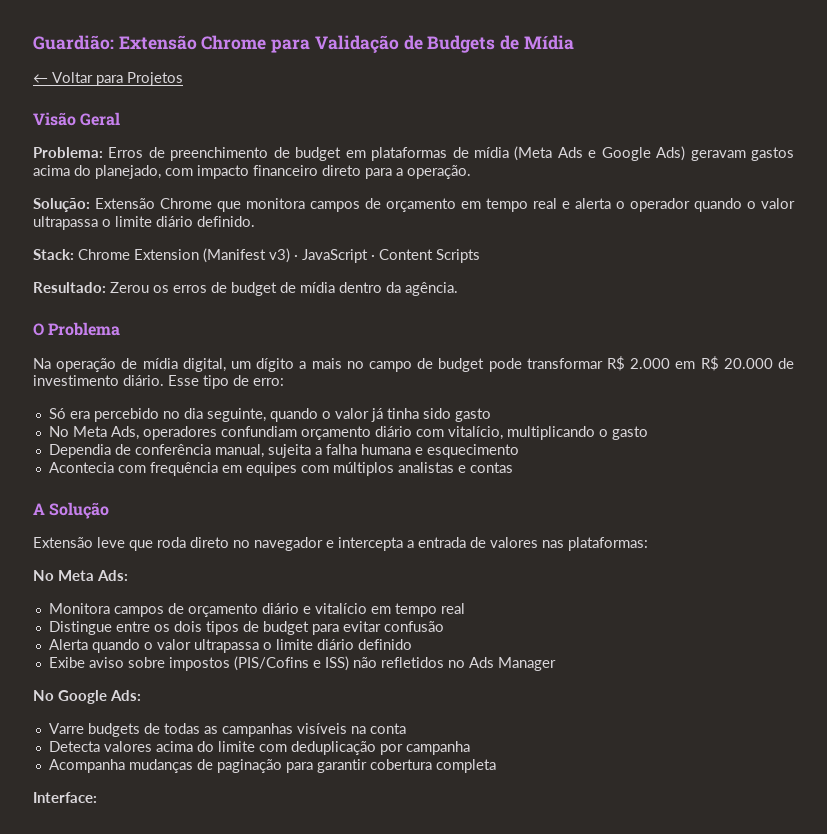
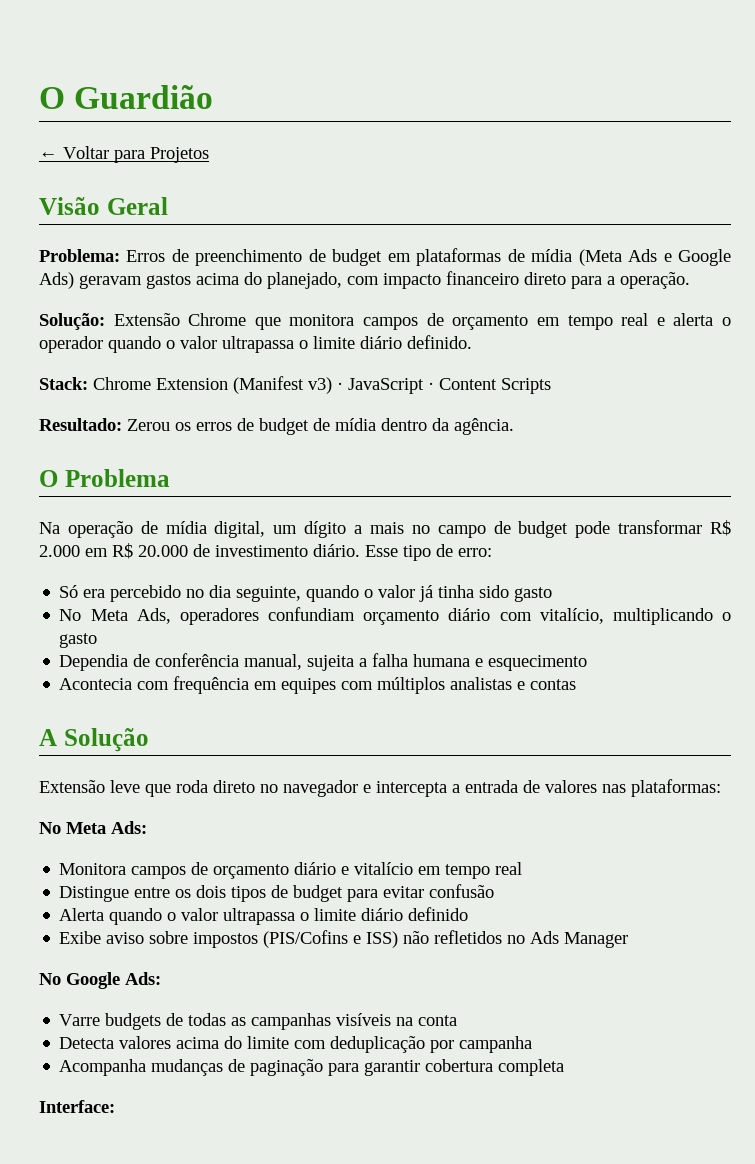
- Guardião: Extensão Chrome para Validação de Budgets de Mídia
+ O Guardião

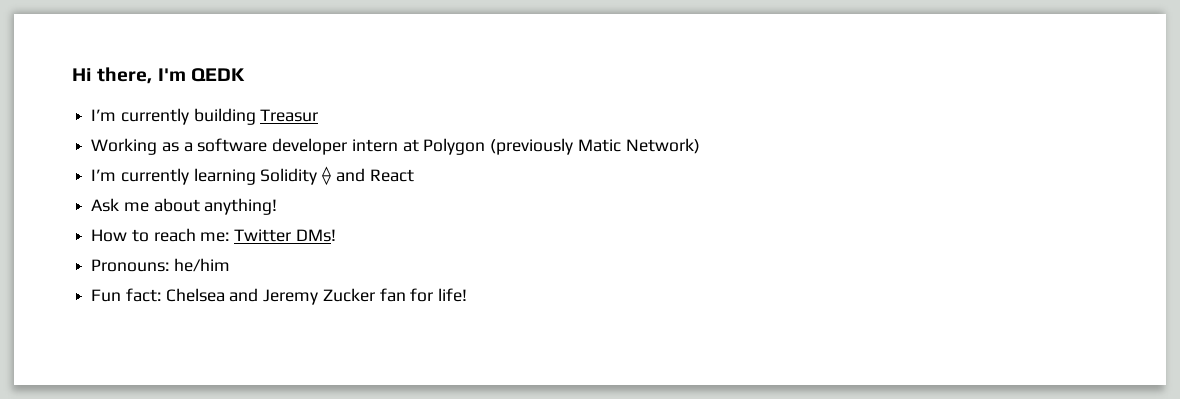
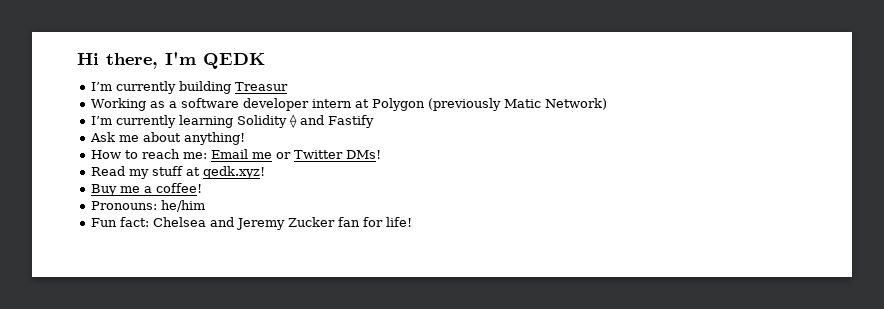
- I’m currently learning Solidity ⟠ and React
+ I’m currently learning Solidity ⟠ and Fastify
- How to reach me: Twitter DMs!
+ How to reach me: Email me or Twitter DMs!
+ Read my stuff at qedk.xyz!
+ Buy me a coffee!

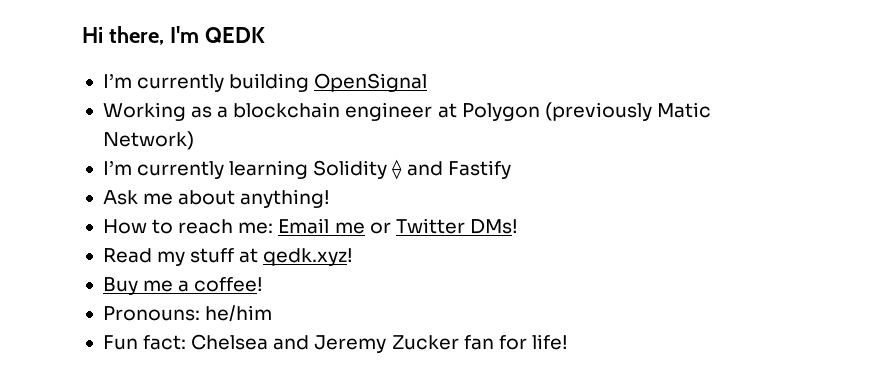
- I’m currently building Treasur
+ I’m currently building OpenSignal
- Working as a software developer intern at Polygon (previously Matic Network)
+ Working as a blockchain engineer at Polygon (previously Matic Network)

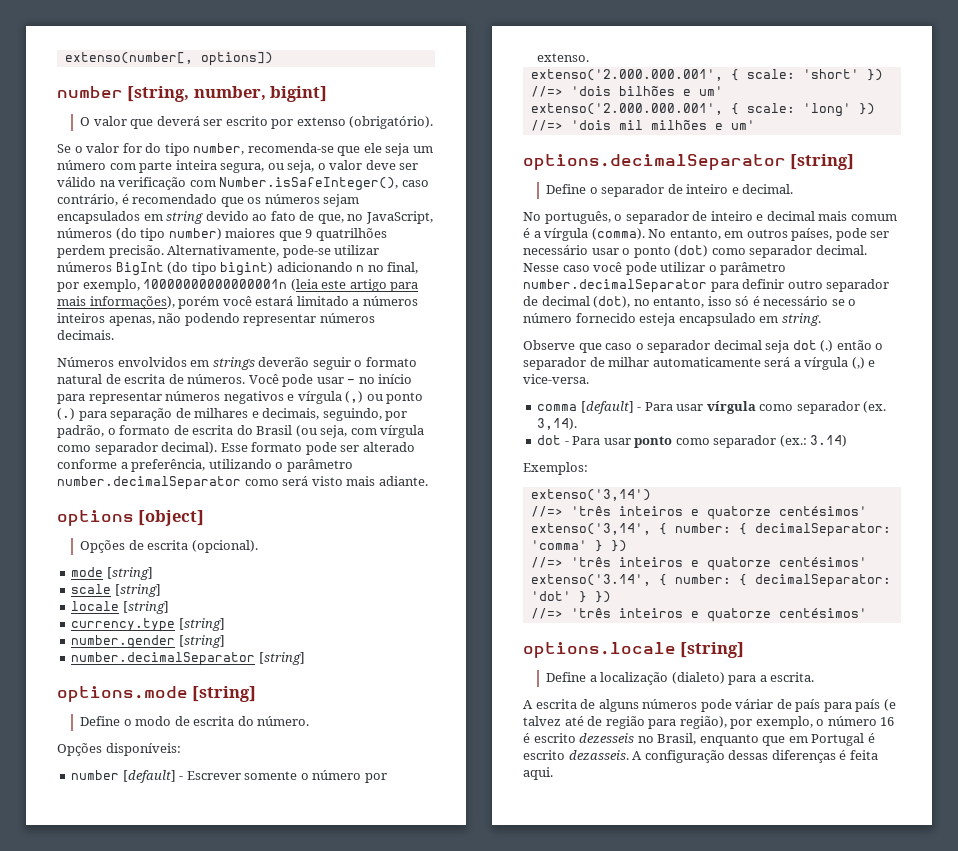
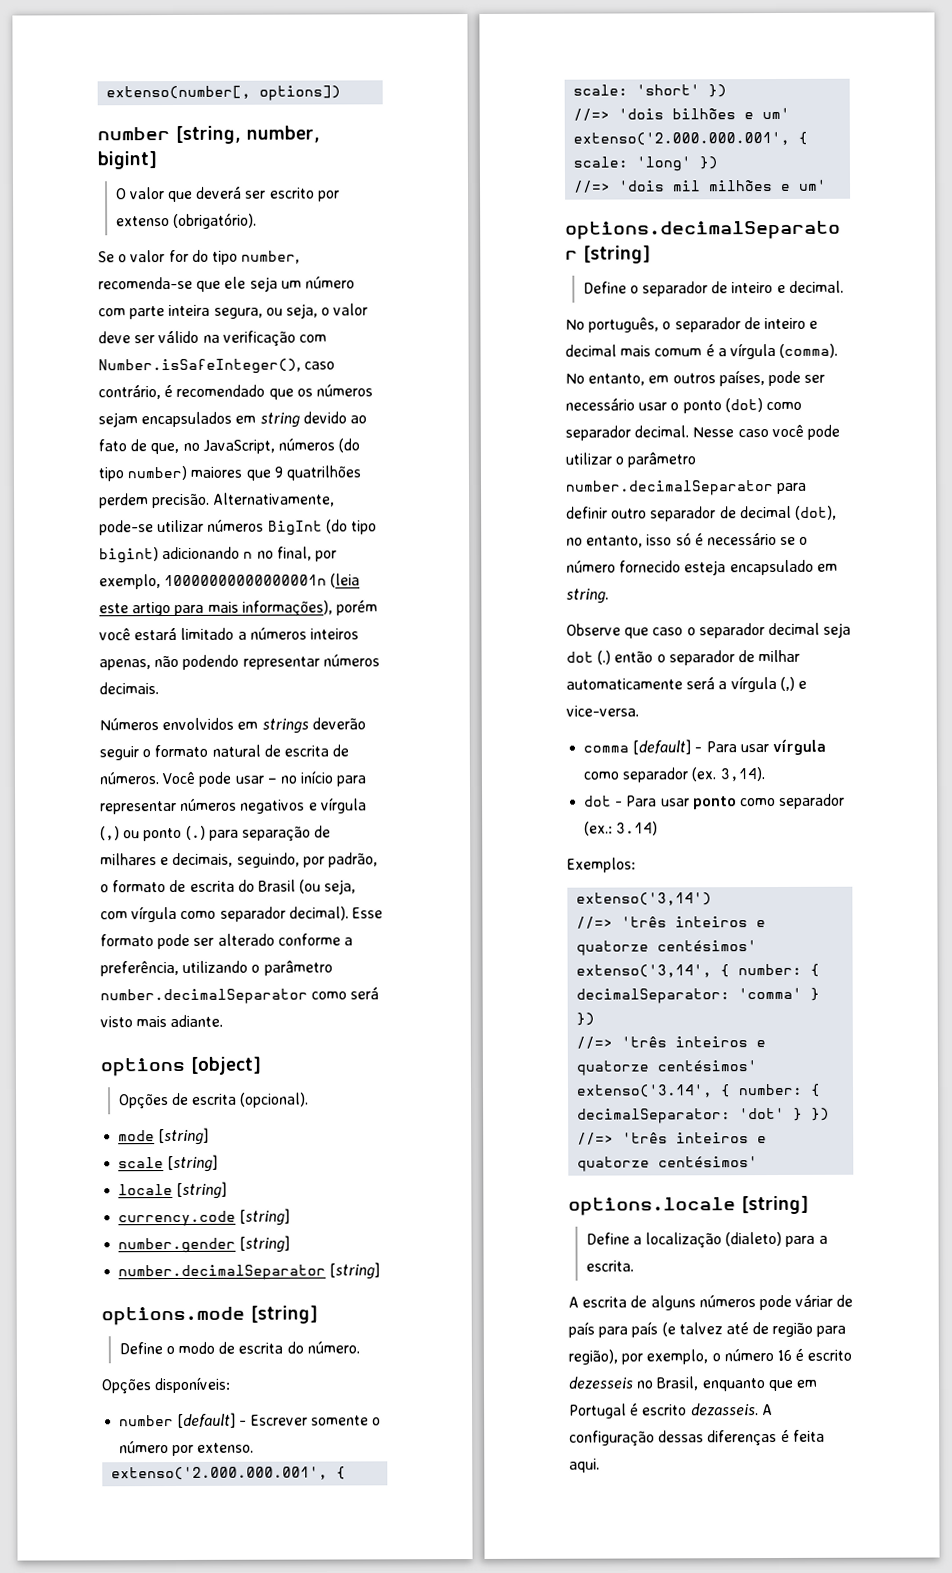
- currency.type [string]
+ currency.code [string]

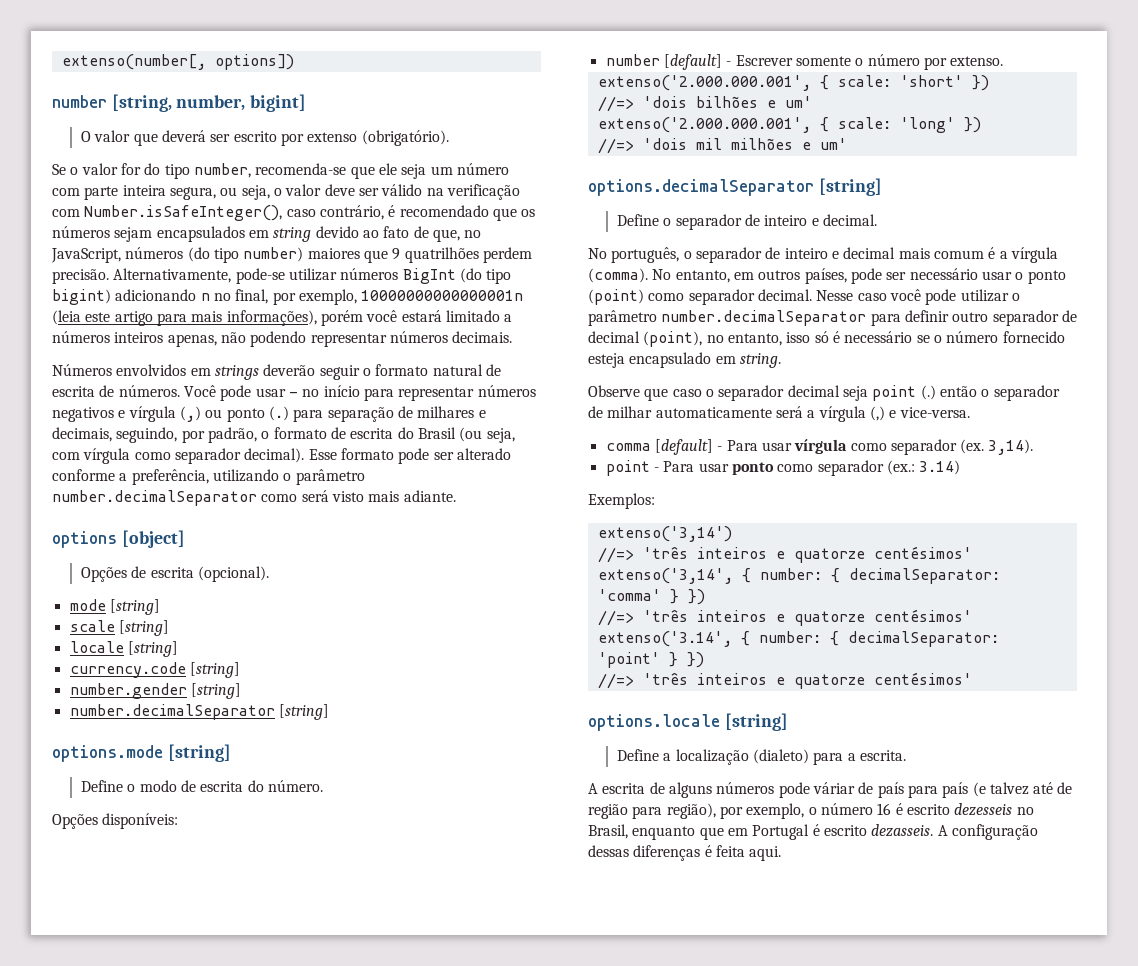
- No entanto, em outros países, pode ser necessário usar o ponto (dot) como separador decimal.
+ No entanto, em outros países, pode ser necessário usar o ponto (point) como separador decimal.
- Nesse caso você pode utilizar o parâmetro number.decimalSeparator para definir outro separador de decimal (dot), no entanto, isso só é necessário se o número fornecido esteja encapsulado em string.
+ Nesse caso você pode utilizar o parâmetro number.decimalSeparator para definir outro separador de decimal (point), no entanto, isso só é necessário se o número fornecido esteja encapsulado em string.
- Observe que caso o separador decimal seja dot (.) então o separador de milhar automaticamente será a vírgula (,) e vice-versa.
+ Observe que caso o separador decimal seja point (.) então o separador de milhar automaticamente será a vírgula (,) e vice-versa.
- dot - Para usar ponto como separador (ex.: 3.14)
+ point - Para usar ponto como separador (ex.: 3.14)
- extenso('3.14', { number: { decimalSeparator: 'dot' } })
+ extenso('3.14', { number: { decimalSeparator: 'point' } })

........

Your objective:
The reply should consist only of the lines from the top of the material above through the line with "me a coffee!", printed exactly, pictures omitted.

Answer to this exercise:
- Guardião: Extensão Chrome para Validação de Budgets de Mídia
+ O Guardião

- I’m currently learning Solidity ⟠ and React
+ I’m currently learning Solidity ⟠ and Fastify
- How to reach me: Twitter DMs!
+ How to reach me: Email me or Twitter DMs!
+ Read my stuff at qedk.xyz!
+ Buy me a coffee!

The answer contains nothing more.